There is a beautiful story in the Indian scriptures that clearly illustrates the process of the vishuddhi. The story is as follows:
It is said that in the primordial past, the suras and asuras were continually fighting each other. The suras are beings that represent the forces of good and light in the world and within each individual. These are the forces which help a person to overcome all obstacles and tread the spiritual path. In Christianity the equivalent would be angels; other religions have other names for them and for the opposite tendencies which lead to ignorance or tie a person to low levels of understanding. These are the forces that act as obstacles on the spiritual path. They can be roughly translated as demons or devils. These two forces can be understood and interpreted in many ways, and on many different levels of subtlety, but we leave this to the reader. Let us return to the story.
Both the suras and asuras tried to dominate and destroy each other. Eventually Vishnu tried to resolve the conflict by suggesting that they stir up the primordial ocean (called the ocean of milk representing the world and the mind) and equally divide the contents between them. This seemed to be a fair solution and Vishnu’s plan was adopted. The primordial ocean was stirred up and many things arose to the surface for sharing and distribution.

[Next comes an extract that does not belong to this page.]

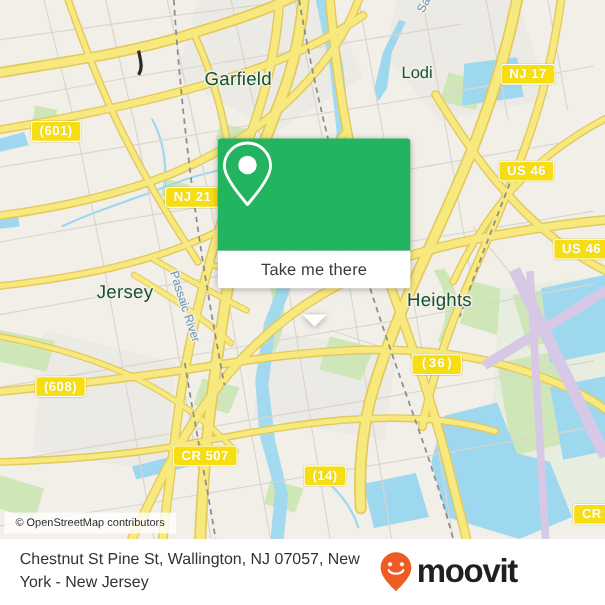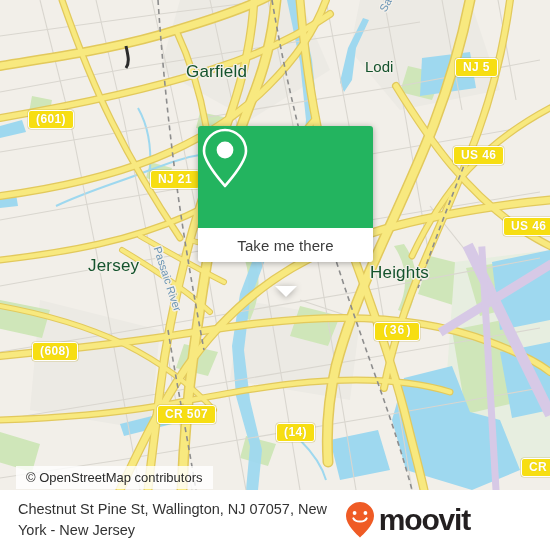"NJ 5" div.shield { text: 5 -> 17 }
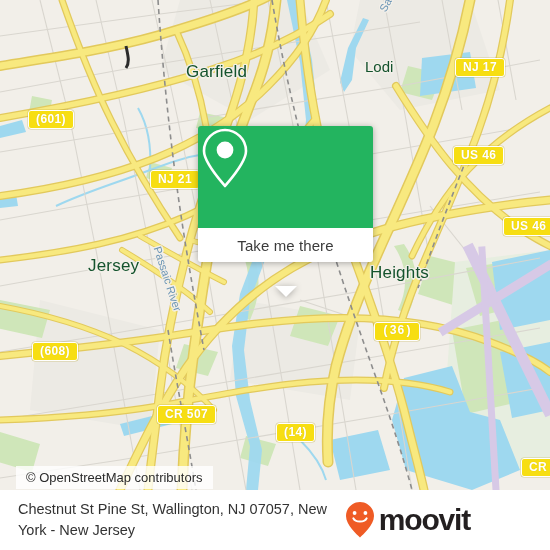"© OpenStreetMap contributors" #attrib { font-size: 13px -> 10px; left: 16px -> 4px }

Everyone was very happy until a gruesome poison rose up to the surface. Neither the suras nor the asuras wanted it, but they could not throw the poison away because it would cause harm. There seemed to be a dilemma. Eventually Vishnu approached Shiva who was in deep meditation and asked his advice. Shiva merely picked up the poison and drank it in one gulp. It caused him absolutely no harm. Because of this action Shiva is widely known as nilakantha – blue throated, where blue refers to poison.
This action is very symbolic and very meaningful. It indicates that at higher levels of awareness or meditation, at and above the level of vishuddhi chakra, even poison (the negative aspects of existence – bad, evil, war, destruction, etc.) can be integrated as part of a whole. All aspects of existence, whether poison or nectar, are part of the total scheme of being.
When a person functions at the level of the vishuddhi chakra and above, then all concepts of good and bad fall away. They are seen in a higher light, from a wider viewpoint. Thus Shiva, because of his elevated state of being, was able to absorb even the poisonous aspects and experiences of life and transform them into a source of bliss.
Incidentally, there is also a bird in India called the nilakantha because of its blue throat (in English it is called the blue jay). Also the peacock is often associated with the ability to absorb poison and transform it into nectar. The peacock can eat almost anything without harming itself. This also applies to the yogi whose level of being is at the vishuddhi chakra; all experiences, good or bad, are sources of bliss. Everything becomes nectar – blissful.